Vibe coding solves the wrong problem

Vibe coding gets the job done, but at what cost? The "boring work" AI replaces is where real understanding comes from.

Vibe coding solves the wrong problem
Photo by Zulfugar Karimov / Unsplash

Vibe coding is everywhere right now. It will replace software development as we know it, supposedly. Writing code is superfluous now, or so the pitch goes.

Cassidy Williams recently [wrote about this](https://cassidoo.co/post/vibe-coding-yawn/), and I can't agree more: there's no joy in vibe coding. There's no "I figured it out" feeling. It's just... there.

I've vibe coded a few tools for work to solve problems quickly. No argument, it gets the job done. Claude Code, Codex, and the rest are faster at generating code than any human. You can build in hours what used to take weeks.

But what we're missing is the understanding. The "I made tradeoffs A, B, and C because of these specific reasons." is something that I completely lost with vibe-coded applications. To make it worse, when I have Claude build an application from start to finish, the resulting code becomes write-only. It’s much faster to have Claude fix any potential issues than me trying to learn the code base.

In practice, I use code suggestions happily, but I've never let Claude Code build a feature on a production application. Monitoring whether it follows established patterns and style guides takes more effort than just building it myself. And building it myself is more fulfilling anyway.
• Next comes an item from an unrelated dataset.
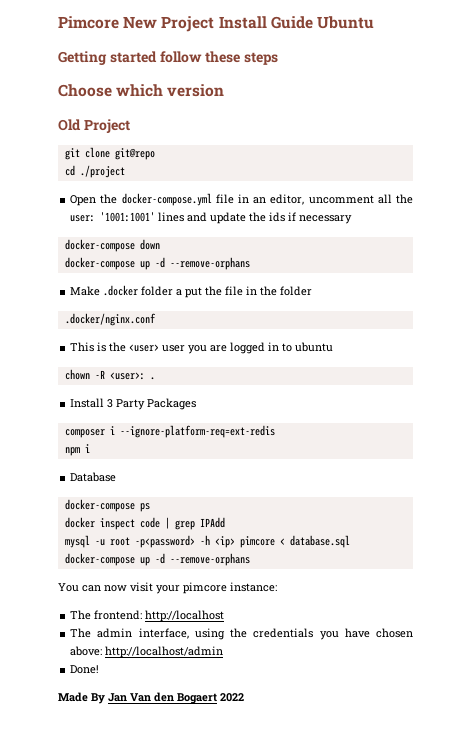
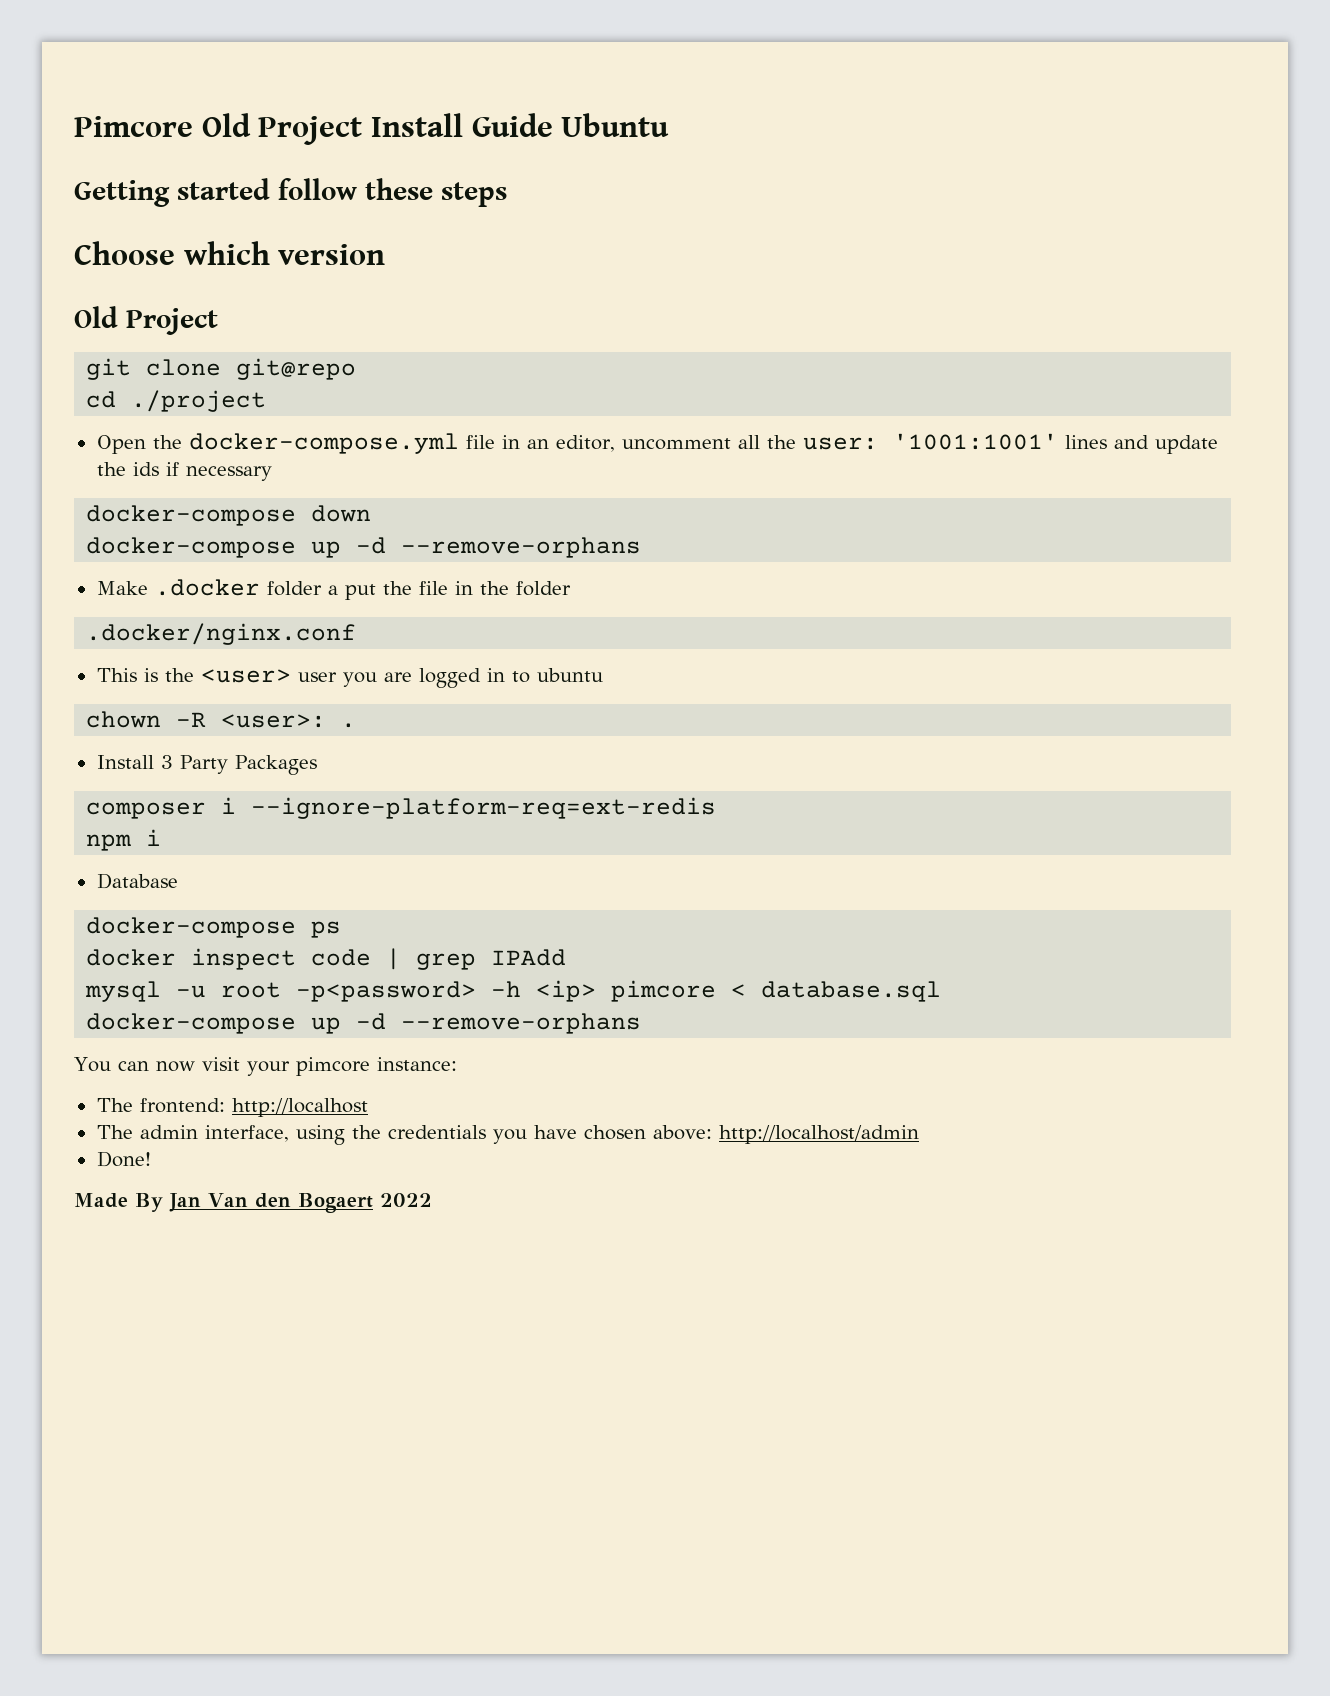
- Pimcore New Project Install Guide Ubuntu
+ Pimcore Old Project Install Guide Ubuntu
So I don't buy the premise that AI should "do the boring work." What AI companies label as boring is actually where the meaning lives.
Of course an agent writes code faster. But speed isn't what we're measuring. We're measuring how well we can maintain a codebase for years. 

When we outsource the thinking, we hand our understanding to a black box. Then, suddenly, nobody knows why the database was designed this way. It's a coin flip whether the system will scale and where it'll break. 
The quality of what we ship suffers. We stop knowing how our own systems behave.